Nach Angaben von Bosch soll die gesamte Unipoint-Gruppe mit Schwestergesellschaften und den Marken Unipoint und NSA erworben werden.  zu übernehmen. Das Unternehmen ist ein bedeutender Produzent für Starter, Generatoren und Temperaturregelung sowie von Wischblättern für den Aftermarket.

Die Unipoint-Gruppe erzielte 2010 einen Umsatz von 124 Millionen Dollar und beschäftigt derzeit an zwei Produktionsstandorten in China (Festland) und Taiwan sowie diversen Verkaufsstandorten insgesamt rund 2 360 Mitarbeiter. Eine entsprechende Vereinbarung wurde am 9. August 2011 unterzeichnet. Die Transaktion steht unter dem Vorbehalt behördlicher und kartellrechtlicher Genehmigungen.

Mit dem Erwerb der Unipoint-Gruppe will der Bosch Geschäftsbereich Automotive Aftermarket seine Rolle als führender Anbieter von Startern und Generatoren stärken und in das Produktsegment Temperaturregelung investieren.

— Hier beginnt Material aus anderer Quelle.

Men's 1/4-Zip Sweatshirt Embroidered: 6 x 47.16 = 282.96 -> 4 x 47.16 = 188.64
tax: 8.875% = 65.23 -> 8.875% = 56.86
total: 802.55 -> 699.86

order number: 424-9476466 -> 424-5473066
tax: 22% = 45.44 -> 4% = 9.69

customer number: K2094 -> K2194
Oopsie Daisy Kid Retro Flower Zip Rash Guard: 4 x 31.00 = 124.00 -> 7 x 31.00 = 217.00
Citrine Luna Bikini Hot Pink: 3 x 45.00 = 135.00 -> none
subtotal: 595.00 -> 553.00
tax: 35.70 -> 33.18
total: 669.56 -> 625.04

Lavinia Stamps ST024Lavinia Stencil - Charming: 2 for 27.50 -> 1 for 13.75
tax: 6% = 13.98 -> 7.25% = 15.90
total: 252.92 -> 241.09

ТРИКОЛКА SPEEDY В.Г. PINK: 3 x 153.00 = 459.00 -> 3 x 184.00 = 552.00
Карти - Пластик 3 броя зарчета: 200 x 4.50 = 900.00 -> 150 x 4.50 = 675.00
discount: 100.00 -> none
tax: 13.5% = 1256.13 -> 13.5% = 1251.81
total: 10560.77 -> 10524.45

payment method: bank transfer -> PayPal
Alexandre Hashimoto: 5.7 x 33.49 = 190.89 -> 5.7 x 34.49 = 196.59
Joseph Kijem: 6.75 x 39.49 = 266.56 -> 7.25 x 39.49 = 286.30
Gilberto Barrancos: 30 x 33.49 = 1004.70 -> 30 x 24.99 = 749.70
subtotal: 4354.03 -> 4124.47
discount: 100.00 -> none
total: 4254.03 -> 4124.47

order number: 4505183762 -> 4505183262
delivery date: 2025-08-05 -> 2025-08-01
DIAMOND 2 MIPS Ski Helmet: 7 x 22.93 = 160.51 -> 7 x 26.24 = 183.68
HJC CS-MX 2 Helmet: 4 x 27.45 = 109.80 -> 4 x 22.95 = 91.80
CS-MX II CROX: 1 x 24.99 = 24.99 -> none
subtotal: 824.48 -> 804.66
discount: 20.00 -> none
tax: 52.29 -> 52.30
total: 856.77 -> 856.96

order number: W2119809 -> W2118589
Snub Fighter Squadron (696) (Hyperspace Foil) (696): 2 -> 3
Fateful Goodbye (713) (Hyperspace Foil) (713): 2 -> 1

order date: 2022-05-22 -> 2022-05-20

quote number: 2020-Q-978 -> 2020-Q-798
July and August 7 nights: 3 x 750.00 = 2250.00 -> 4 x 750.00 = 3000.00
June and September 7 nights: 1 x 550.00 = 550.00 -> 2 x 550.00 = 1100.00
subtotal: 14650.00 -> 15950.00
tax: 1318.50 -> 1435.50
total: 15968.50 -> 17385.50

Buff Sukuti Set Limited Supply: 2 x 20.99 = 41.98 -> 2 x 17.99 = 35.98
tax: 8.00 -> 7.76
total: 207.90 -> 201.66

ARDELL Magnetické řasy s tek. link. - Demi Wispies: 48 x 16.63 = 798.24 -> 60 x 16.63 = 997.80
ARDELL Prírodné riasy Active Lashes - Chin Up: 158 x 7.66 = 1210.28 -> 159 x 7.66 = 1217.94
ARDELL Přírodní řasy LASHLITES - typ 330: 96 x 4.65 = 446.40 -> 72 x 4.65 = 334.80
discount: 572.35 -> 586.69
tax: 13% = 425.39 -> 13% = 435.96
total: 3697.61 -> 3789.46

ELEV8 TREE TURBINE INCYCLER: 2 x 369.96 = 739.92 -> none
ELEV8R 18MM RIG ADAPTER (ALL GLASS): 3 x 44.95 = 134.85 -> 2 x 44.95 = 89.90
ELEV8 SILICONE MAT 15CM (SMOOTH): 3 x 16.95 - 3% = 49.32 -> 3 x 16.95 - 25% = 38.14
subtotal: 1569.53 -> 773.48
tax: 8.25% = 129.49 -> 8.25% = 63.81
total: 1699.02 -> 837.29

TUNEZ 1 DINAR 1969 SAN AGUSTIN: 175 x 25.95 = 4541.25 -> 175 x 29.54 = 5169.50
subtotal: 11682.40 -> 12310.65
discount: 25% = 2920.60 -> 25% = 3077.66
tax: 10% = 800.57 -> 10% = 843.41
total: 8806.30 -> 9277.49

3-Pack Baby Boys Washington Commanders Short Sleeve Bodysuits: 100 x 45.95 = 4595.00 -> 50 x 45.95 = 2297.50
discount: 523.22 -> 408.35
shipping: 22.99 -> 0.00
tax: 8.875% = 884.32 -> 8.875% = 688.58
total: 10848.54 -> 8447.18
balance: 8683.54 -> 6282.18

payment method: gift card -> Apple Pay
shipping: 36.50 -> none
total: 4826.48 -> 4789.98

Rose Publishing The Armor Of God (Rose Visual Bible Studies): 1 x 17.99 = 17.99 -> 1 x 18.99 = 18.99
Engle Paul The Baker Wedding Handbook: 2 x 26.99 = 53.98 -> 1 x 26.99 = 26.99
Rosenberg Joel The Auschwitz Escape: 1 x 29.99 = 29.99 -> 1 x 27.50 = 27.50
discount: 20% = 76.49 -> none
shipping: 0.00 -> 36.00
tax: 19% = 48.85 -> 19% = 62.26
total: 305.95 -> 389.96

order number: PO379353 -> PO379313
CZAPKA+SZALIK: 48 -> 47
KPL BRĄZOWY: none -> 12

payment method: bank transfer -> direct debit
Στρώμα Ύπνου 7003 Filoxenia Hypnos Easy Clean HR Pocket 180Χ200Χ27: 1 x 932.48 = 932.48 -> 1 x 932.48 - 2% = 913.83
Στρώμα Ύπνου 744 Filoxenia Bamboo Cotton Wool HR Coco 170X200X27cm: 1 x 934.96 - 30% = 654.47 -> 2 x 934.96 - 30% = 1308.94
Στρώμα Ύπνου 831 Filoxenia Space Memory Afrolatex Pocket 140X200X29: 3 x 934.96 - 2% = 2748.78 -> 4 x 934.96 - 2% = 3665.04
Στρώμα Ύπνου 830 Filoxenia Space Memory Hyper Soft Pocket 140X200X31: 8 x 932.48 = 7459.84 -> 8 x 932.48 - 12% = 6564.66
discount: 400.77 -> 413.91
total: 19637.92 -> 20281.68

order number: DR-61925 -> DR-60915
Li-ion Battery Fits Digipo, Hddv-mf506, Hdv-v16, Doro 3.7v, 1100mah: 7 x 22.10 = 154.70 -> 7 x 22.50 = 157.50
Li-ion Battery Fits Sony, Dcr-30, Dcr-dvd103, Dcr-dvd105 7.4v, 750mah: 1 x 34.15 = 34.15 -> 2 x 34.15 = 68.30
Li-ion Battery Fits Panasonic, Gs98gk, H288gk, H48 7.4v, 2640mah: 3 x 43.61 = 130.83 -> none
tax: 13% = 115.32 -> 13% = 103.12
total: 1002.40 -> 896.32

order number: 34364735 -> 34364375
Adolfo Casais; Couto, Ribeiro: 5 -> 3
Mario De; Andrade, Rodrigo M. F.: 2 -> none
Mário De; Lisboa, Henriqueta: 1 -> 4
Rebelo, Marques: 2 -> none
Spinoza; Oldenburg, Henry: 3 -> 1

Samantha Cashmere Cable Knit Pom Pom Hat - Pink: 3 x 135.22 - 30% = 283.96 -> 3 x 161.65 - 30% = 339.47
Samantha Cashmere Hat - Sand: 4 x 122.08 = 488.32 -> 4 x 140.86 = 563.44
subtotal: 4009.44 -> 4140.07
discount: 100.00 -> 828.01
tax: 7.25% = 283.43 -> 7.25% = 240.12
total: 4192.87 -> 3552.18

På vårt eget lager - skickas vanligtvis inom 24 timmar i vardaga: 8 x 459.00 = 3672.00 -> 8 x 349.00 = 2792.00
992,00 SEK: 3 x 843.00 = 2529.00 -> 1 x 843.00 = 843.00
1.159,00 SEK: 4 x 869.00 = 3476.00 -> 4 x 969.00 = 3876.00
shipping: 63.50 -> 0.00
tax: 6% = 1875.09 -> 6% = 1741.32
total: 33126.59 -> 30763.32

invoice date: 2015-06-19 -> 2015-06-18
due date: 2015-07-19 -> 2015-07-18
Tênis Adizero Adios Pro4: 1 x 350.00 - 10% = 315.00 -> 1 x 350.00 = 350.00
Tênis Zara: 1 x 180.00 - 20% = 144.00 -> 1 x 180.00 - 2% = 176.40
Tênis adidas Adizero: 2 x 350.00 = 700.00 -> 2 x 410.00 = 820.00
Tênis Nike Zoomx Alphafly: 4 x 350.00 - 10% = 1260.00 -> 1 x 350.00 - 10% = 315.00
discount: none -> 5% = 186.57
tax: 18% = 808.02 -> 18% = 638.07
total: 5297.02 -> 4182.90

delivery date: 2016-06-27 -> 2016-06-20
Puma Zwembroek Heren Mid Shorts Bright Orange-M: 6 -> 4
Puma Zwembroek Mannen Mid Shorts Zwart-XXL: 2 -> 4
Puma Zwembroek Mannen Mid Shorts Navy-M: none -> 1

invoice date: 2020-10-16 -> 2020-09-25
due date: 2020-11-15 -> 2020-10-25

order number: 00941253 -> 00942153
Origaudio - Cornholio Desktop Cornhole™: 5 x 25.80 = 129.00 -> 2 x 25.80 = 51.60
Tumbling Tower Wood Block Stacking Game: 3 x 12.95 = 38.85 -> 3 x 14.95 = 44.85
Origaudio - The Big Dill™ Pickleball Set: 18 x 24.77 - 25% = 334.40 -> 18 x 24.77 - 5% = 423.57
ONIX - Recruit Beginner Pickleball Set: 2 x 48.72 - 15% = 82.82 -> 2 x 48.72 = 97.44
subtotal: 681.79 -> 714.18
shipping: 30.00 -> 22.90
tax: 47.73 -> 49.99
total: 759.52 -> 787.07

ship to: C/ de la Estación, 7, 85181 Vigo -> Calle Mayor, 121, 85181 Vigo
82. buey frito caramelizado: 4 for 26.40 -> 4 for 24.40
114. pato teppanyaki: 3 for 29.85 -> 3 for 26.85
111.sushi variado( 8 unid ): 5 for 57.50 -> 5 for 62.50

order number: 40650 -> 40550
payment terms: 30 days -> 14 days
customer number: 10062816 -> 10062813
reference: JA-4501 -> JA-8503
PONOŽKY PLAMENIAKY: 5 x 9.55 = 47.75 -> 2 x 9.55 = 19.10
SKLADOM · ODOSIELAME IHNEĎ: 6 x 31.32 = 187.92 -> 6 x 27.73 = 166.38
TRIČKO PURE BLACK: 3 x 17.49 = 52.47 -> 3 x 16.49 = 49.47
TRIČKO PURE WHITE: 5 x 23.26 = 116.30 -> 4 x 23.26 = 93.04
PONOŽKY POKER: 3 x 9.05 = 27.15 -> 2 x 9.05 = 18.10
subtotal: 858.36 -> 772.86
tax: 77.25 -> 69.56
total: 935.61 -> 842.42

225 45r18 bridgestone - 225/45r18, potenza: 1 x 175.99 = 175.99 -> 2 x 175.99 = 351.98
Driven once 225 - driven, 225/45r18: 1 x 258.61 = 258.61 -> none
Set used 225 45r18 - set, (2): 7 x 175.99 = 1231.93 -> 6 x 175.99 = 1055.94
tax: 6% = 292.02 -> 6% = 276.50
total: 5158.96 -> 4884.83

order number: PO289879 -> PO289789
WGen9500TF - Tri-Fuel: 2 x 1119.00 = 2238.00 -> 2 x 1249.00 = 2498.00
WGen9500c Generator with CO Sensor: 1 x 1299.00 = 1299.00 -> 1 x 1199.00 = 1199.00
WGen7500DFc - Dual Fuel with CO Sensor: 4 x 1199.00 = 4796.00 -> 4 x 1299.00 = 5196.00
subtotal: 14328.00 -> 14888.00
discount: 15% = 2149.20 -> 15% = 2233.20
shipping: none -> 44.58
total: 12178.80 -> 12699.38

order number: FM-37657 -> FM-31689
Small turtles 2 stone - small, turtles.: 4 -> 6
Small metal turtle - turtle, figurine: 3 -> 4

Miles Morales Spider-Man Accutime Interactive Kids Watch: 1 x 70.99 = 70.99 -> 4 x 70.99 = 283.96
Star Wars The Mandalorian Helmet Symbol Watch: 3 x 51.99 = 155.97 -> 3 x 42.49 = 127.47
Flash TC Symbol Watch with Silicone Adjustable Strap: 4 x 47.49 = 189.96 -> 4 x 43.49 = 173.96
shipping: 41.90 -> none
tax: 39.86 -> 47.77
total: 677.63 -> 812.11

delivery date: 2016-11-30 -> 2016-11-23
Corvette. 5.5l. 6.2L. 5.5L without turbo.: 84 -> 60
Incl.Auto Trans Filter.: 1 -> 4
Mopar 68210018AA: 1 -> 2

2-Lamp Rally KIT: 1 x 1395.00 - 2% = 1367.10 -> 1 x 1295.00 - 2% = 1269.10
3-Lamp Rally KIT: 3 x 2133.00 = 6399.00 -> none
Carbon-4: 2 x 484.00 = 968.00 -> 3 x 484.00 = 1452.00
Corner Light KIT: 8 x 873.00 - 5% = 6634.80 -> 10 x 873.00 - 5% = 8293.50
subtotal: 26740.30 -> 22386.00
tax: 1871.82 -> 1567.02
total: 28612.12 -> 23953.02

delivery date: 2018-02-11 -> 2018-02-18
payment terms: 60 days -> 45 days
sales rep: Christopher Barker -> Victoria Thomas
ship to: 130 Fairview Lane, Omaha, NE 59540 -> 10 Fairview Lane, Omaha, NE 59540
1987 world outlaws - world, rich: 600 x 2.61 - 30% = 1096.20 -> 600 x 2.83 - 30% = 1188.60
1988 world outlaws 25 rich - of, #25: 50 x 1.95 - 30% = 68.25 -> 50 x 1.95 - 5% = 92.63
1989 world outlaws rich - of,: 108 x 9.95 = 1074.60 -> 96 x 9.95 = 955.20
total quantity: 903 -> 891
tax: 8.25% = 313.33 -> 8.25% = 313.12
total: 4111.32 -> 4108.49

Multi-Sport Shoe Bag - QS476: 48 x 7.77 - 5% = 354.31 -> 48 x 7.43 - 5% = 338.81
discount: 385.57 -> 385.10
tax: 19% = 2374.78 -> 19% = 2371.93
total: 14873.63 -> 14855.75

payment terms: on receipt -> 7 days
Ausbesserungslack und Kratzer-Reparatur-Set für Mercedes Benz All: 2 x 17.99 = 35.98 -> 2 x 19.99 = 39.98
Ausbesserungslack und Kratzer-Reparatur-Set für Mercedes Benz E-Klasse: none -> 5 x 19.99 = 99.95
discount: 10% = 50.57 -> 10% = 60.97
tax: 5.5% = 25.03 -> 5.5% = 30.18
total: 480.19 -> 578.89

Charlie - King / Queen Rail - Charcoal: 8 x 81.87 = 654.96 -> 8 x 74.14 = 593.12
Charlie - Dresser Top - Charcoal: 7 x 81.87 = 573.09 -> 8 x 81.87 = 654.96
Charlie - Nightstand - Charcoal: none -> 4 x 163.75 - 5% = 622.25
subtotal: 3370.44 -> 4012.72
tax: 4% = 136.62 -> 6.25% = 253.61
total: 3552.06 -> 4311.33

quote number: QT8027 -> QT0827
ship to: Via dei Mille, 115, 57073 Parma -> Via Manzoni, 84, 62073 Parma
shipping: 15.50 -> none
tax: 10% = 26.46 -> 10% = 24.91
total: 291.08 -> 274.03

Die Unipoint-Gruppe wurde 1972 gegründet und gehört seitdem mehrheitlich der Gründerfamilie. Sie soll in den Bosch Geschäftsbereich Automotive  Aftermarket integriert werden.  Der Bereich erzielte im Jahr 2010 mit über 10 000 Mitarbeitern weltweit einen Umsatz von rund 4,1 Milliarden Euro.